Work required. Output the entries in full and verbatim, pictures omitted.

Input.

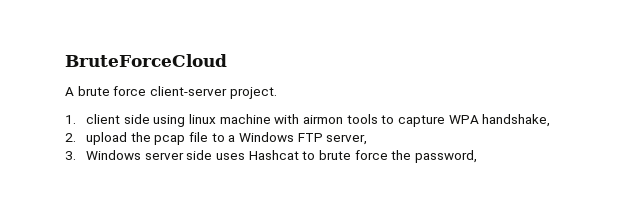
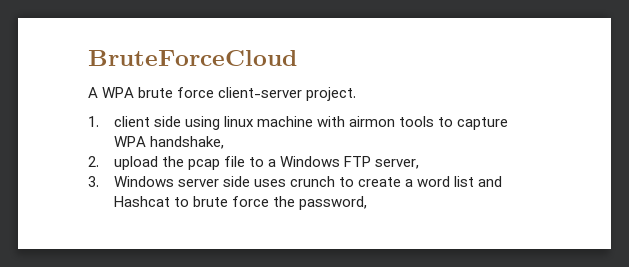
(74, 91) none -> [102,87,135,98] WPA
(246, 156) none -> [289,176,503,187] crunch to create a word list and

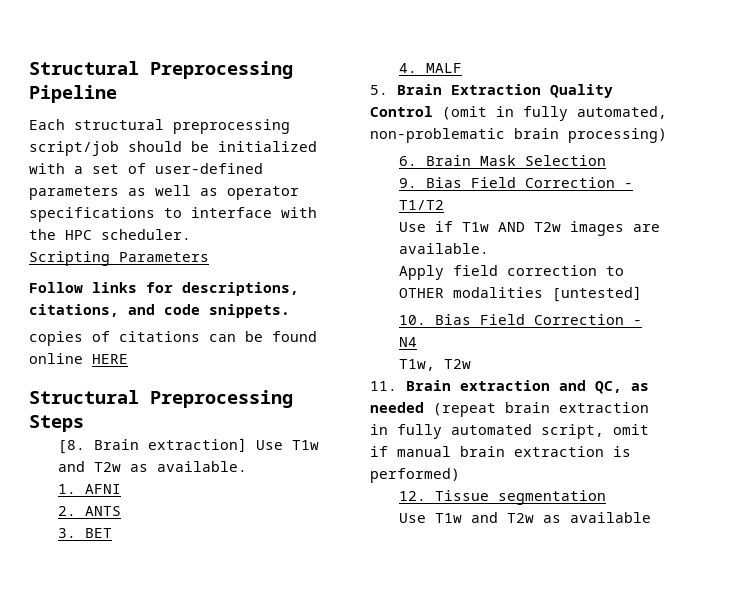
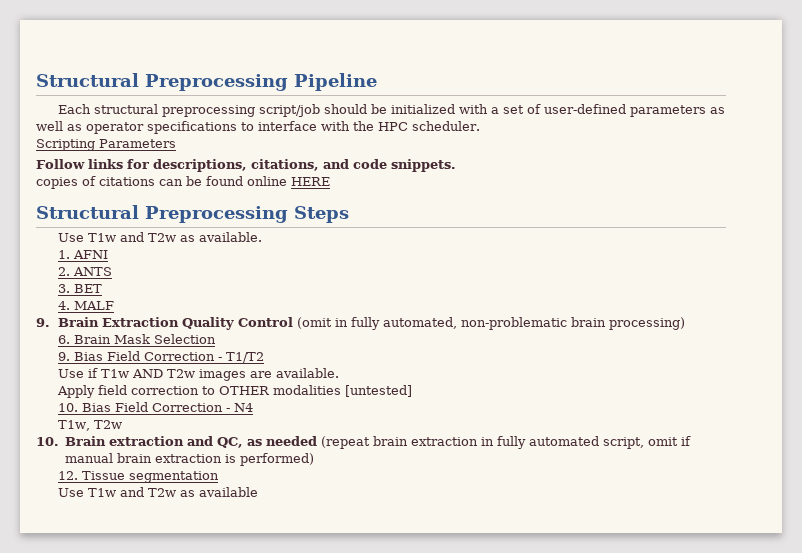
[57,438,247,454] [8. Brain extraction] -> (349, 214) none
[370,85,388,95] 5. -> [36,318,50,327] 9.
[370,381,397,391] 11. -> [36,437,59,446] 10.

Your solution.
(74, 91) none -> [102,87,135,98] WPA
(246, 156) none -> [289,176,503,187] crunch to create a word list and

[57,438,247,454] [8. Brain extraction] -> (349, 214) none
[370,85,388,95] 5. -> [36,318,50,327] 9.
[370,381,397,391] 11. -> [36,437,59,446] 10.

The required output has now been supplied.